__Work instruction__
Determine the number of lines in the listing that include the string "羅斯托克"; the reply consists of that number only.
Start of Extracted data
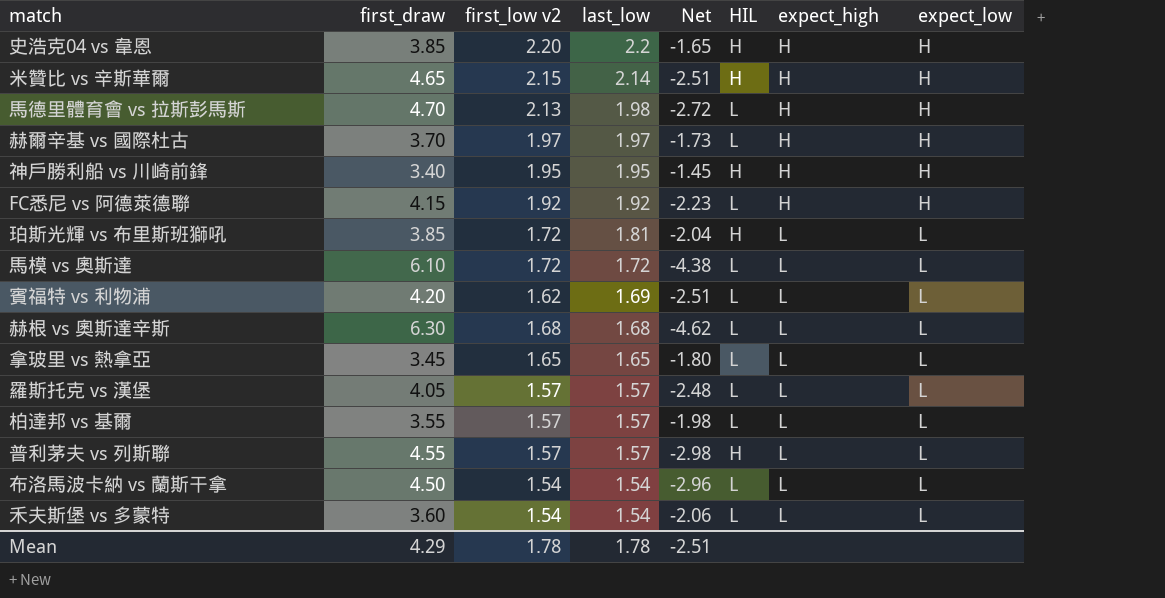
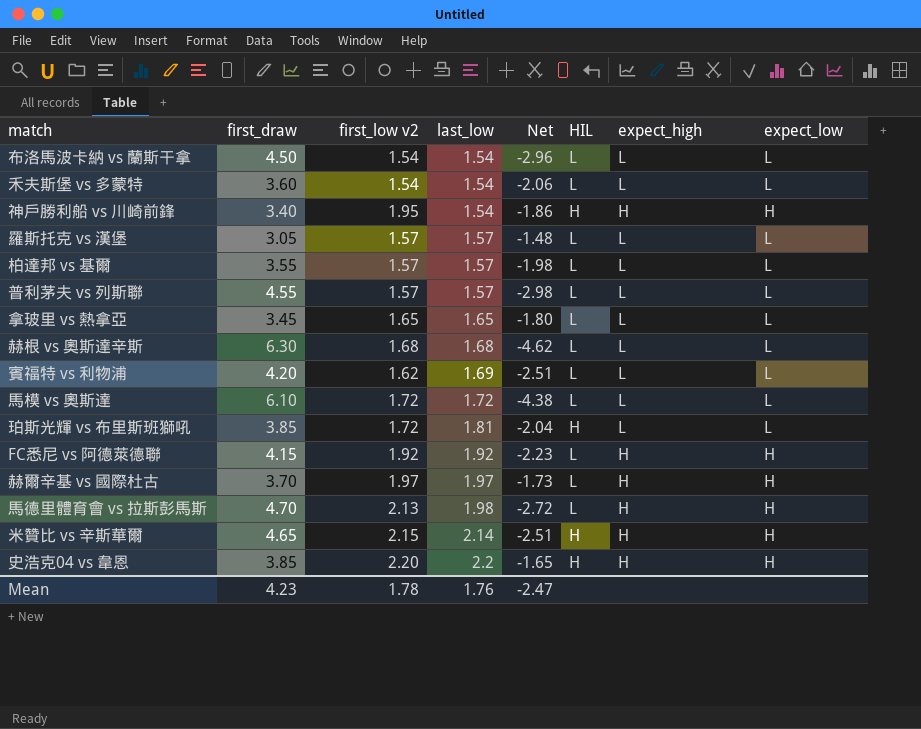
row order: last_low descending -> last_low ascending
神戶勝利船 vs 川崎前鋒 | last_low: 1.95 -> 1.54
神戶勝利船 vs 川崎前鋒 | Net: -1.45 -> -1.86
羅斯托克 vs 漢堡 | first_draw: 4.05 -> 3.05
羅斯托克 vs 漢堡 | Net: -2.48 -> -1.48
普利茅夫 vs 列斯聯 | HIL: H -> L
Mean | first_draw: 4.29 -> 4.23
Mean | last_low: 1.78 -> 1.76
Mean | Net: -2.51 -> -2.47

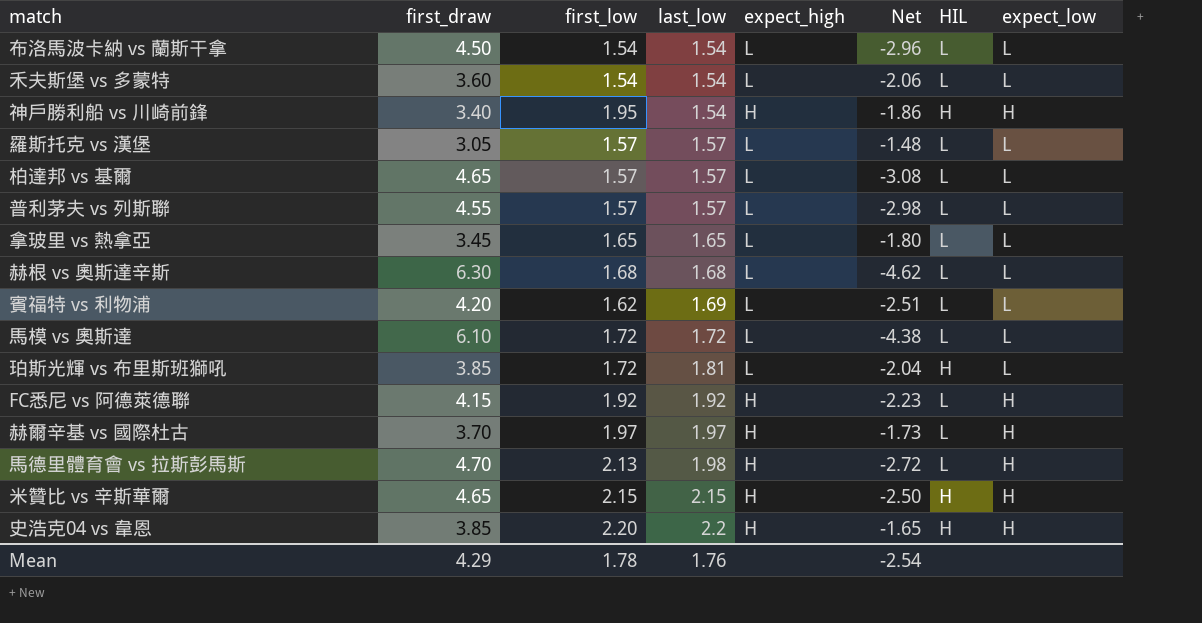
column name: first_low v2 -> first_low
column expect_high | position: 7 -> 5
柏達邦 vs 基爾 | first_draw: 3.55 -> 4.65
柏達邦 vs 基爾 | Net: -1.98 -> -3.08
米贊比 vs 辛斯華爾 | last_low: 2.14 -> 2.15
米贊比 vs 辛斯華爾 | Net: -2.51 -> -2.50
Mean | first_draw: 4.23 -> 4.29
Mean | Net: -2.47 -> -2.54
End of Extracted data
__Exercise response__
2